▸ The data
Content starts

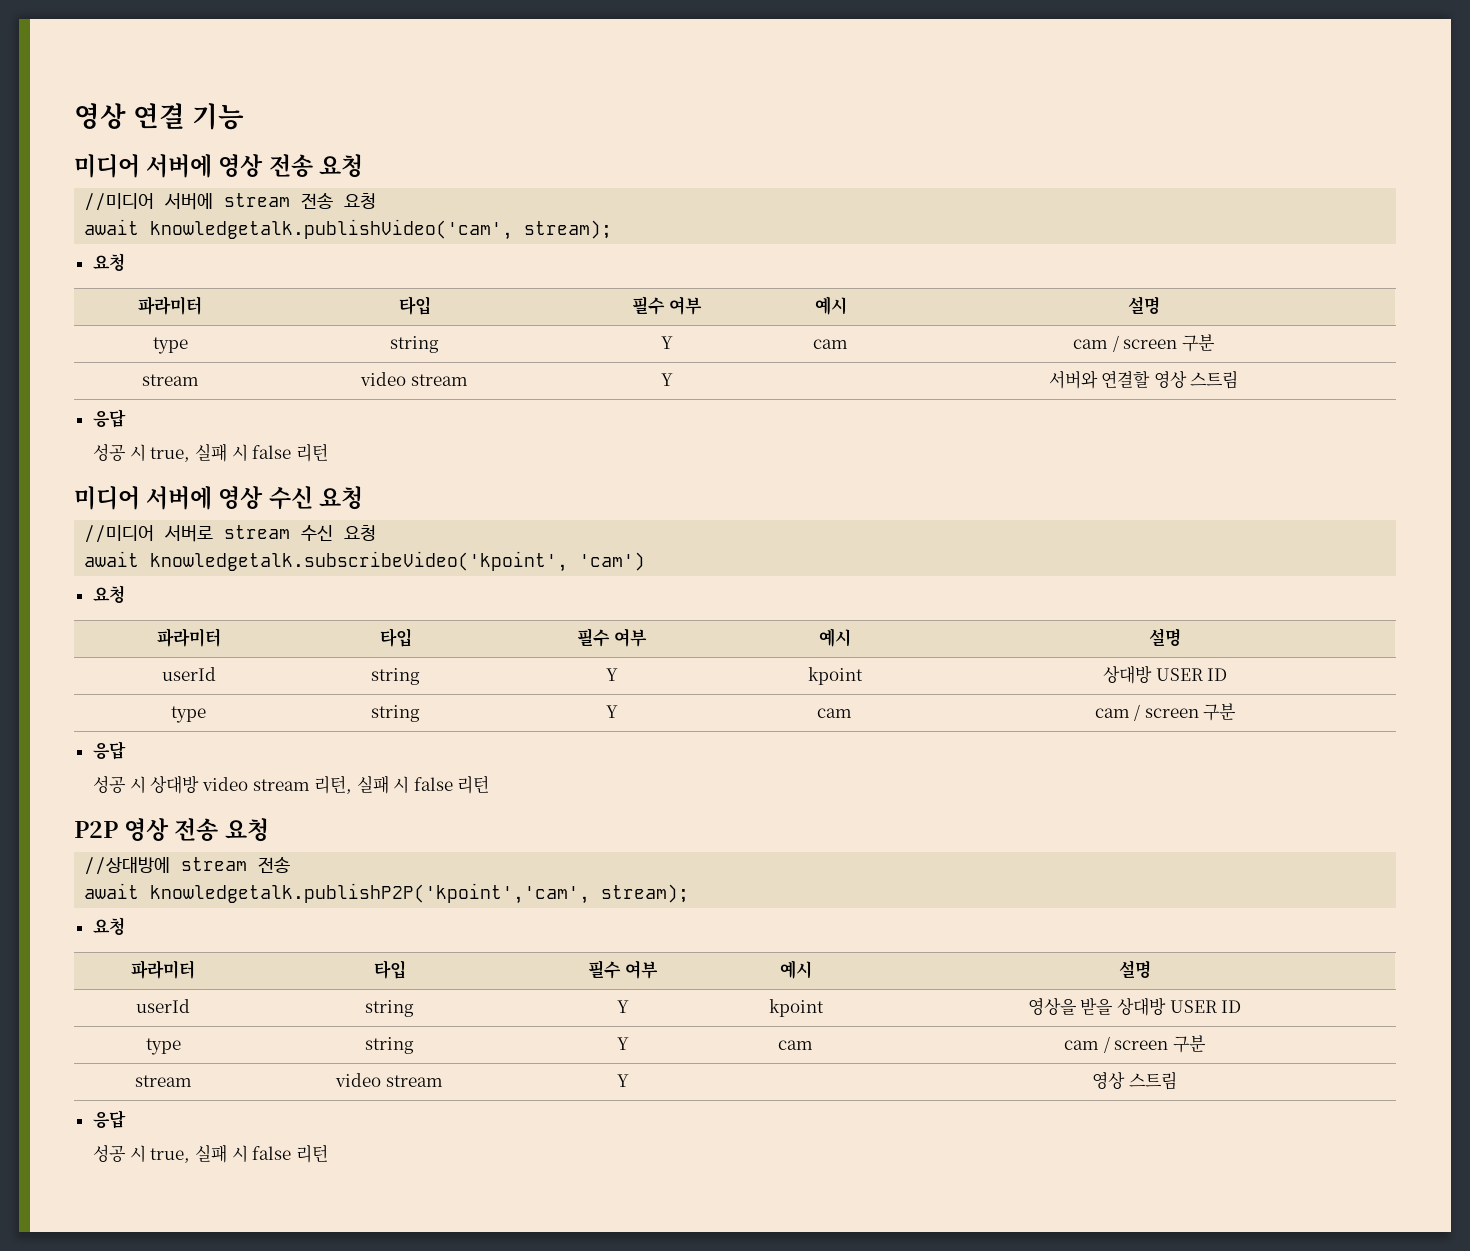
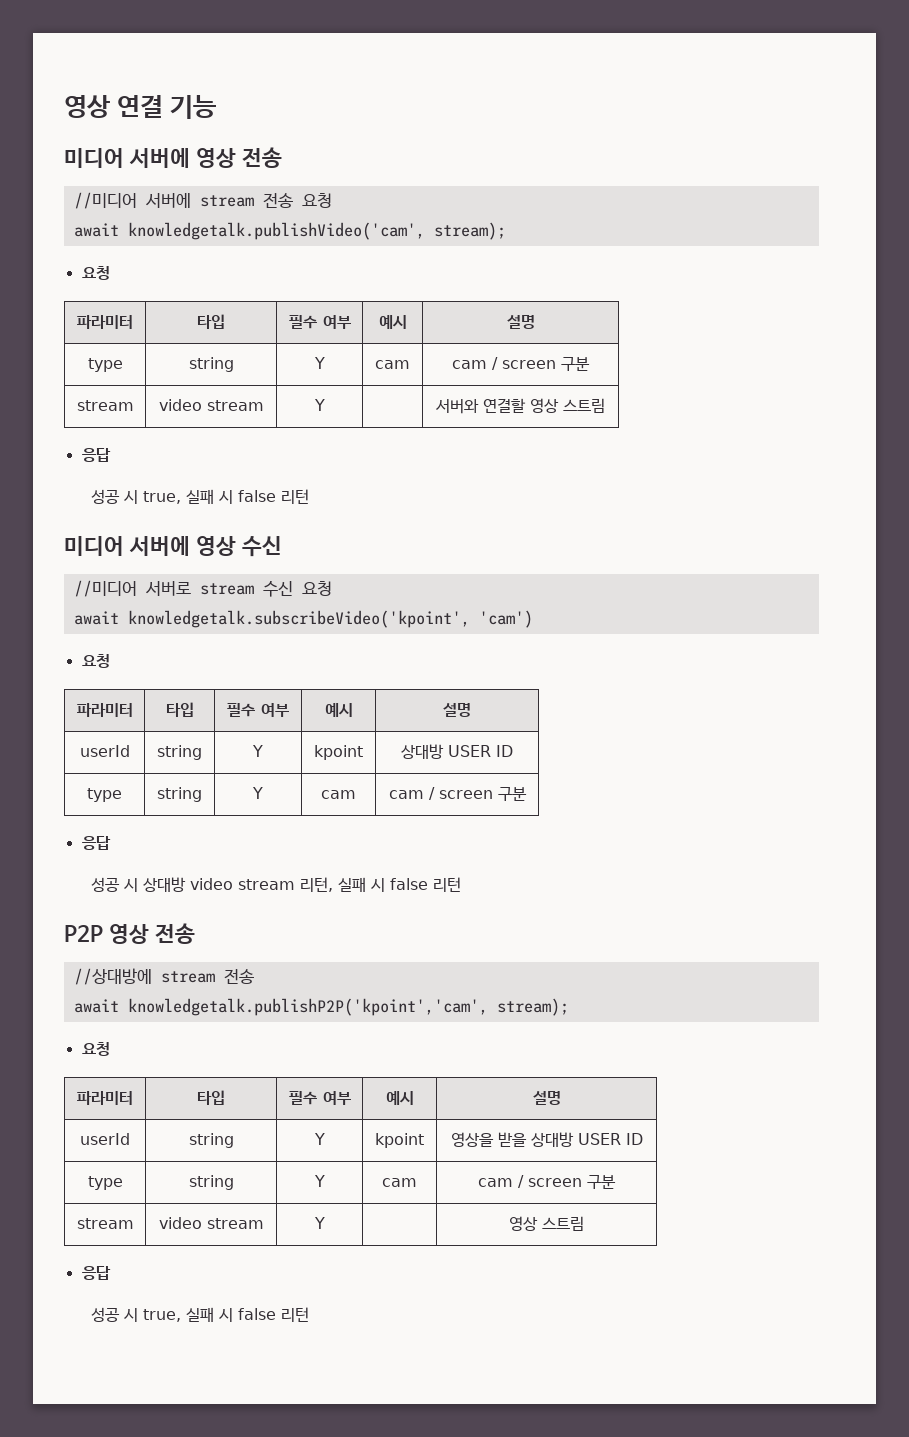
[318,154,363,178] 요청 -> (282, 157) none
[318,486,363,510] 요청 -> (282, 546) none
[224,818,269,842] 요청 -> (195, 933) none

Content ends
Content starts

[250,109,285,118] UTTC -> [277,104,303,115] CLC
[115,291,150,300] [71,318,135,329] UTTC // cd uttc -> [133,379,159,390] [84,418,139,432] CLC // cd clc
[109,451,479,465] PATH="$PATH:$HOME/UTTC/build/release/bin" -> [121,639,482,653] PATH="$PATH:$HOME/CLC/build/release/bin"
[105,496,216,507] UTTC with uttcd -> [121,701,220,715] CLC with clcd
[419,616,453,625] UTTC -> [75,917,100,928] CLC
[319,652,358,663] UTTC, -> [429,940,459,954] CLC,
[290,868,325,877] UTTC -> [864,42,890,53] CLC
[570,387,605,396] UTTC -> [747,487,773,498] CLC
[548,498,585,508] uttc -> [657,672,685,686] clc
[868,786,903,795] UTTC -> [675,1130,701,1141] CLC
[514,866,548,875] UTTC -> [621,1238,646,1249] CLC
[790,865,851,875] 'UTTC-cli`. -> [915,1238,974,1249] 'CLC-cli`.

Content ends
Content starts

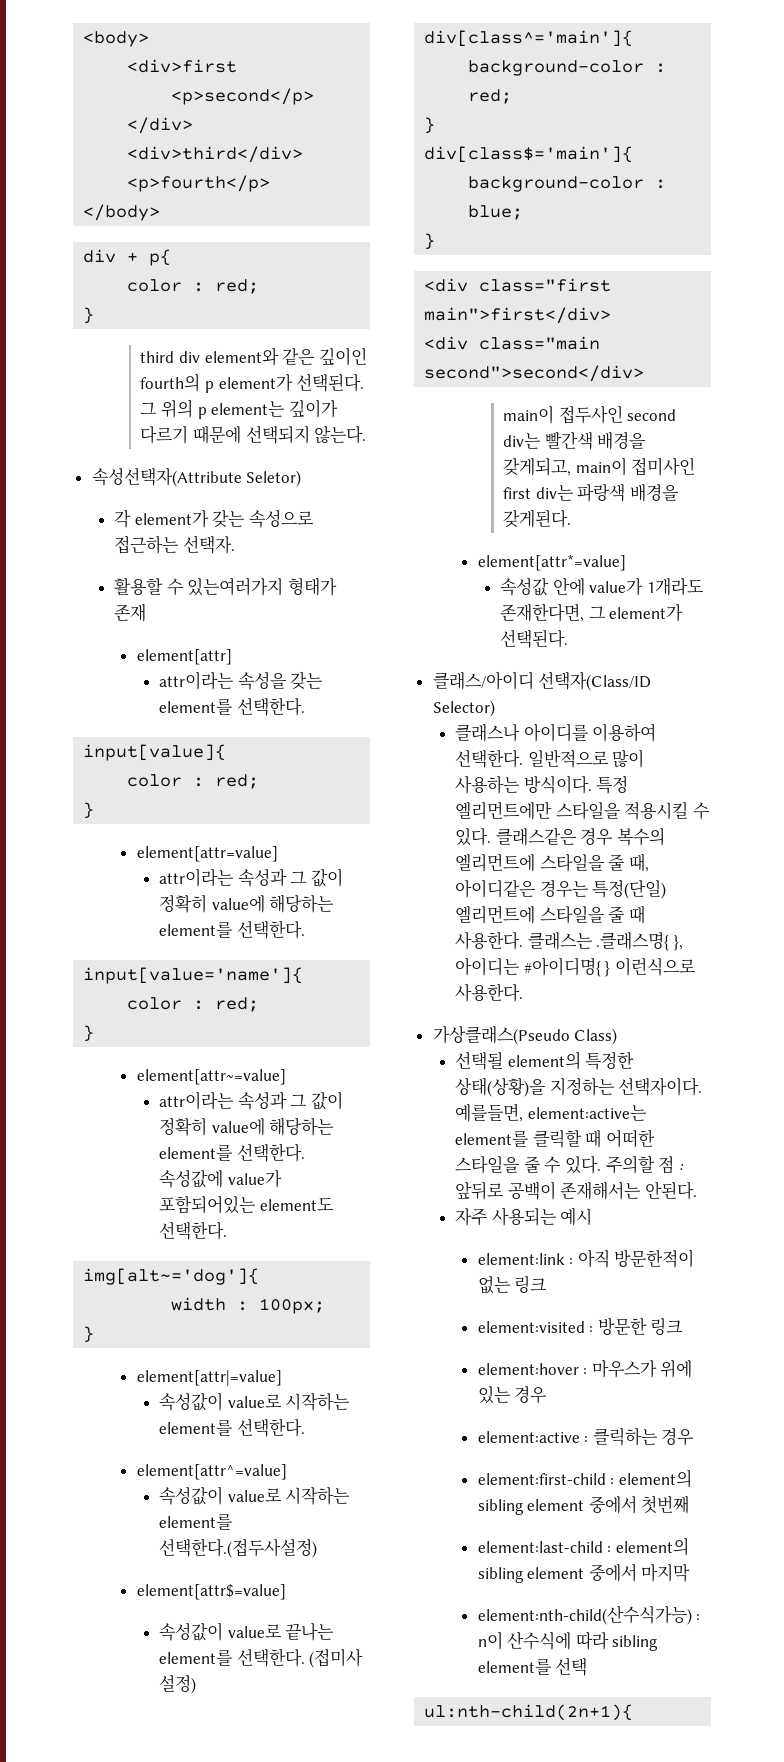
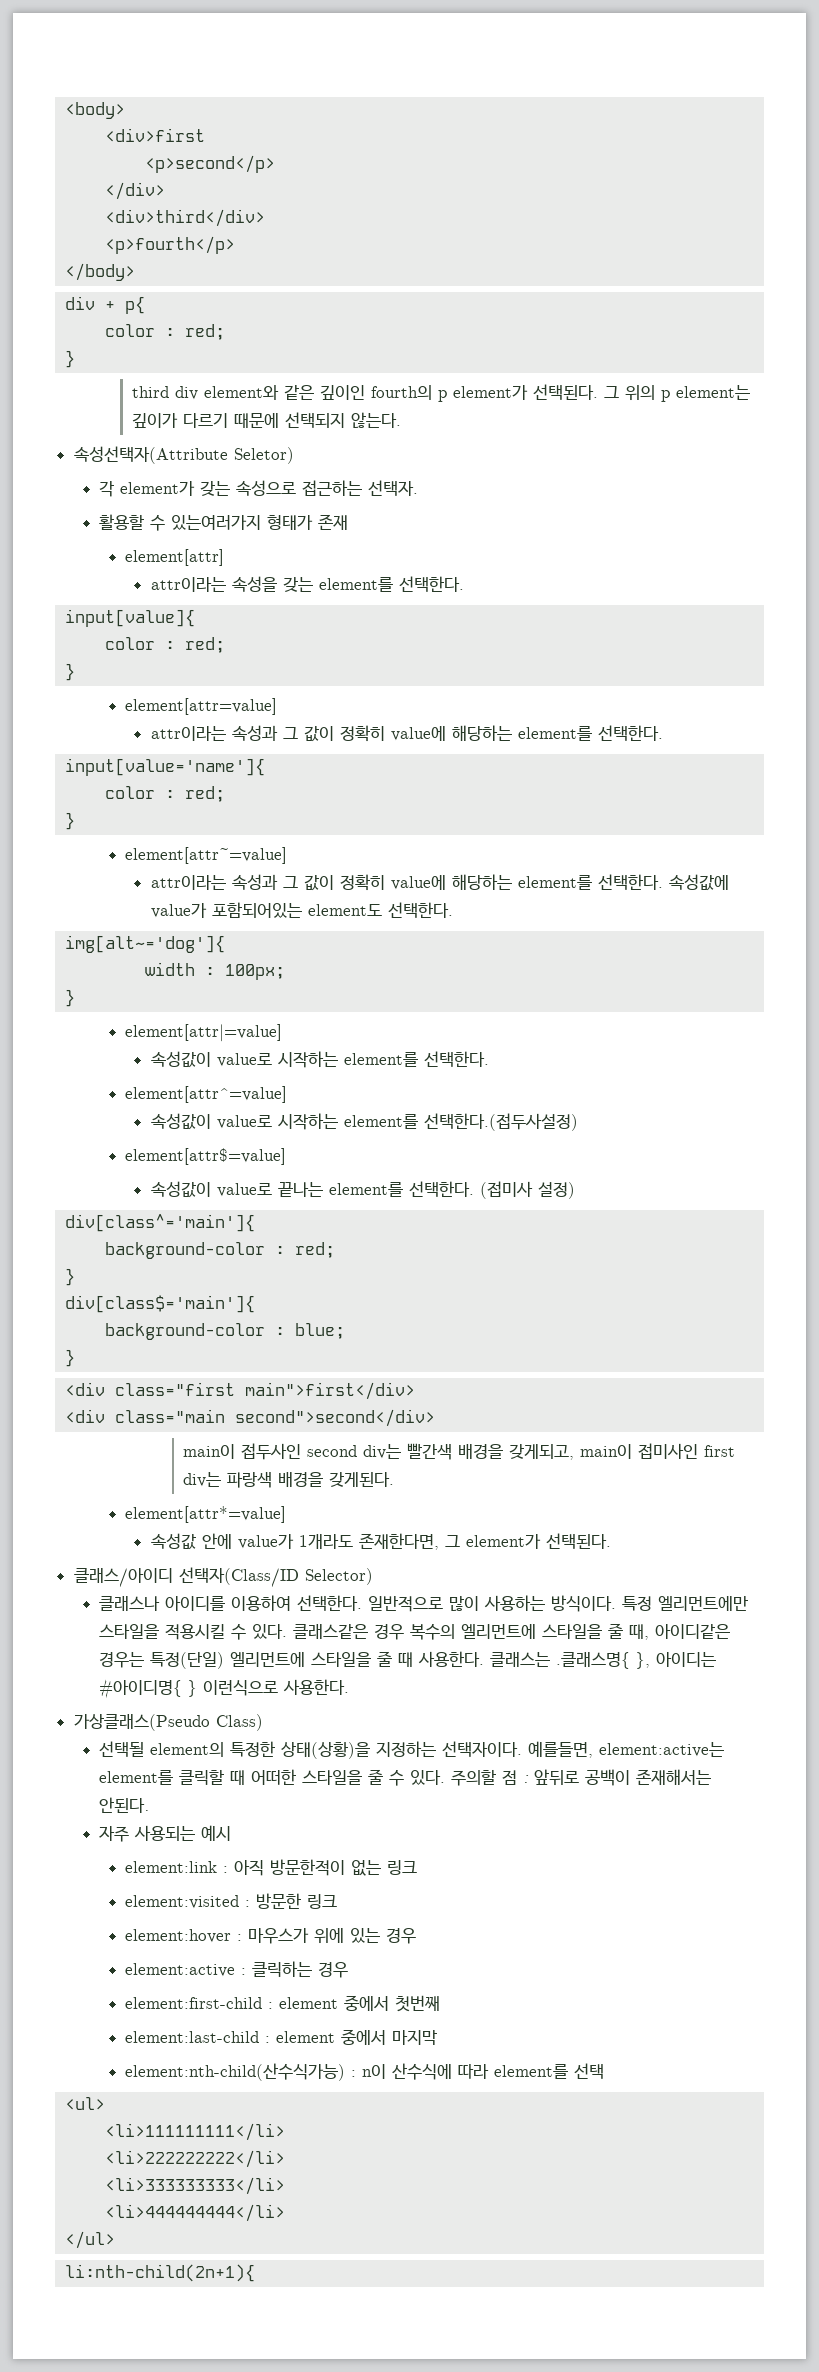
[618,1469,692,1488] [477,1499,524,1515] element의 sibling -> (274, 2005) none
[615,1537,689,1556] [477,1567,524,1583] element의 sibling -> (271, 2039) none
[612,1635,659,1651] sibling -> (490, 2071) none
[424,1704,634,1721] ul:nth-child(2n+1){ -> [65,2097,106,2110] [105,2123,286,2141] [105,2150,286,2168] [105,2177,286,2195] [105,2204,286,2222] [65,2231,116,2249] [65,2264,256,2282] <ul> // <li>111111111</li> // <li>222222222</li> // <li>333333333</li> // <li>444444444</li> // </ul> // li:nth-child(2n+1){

Content ends

▸ What is required
Identify every line above that includes the word "element의", and show those lines.

▸ The completed task
[618,1469,692,1488] [477,1499,524,1515] element의 sibling -> (274, 2005) none
[615,1537,689,1556] [477,1567,524,1583] element의 sibling -> (271, 2039) none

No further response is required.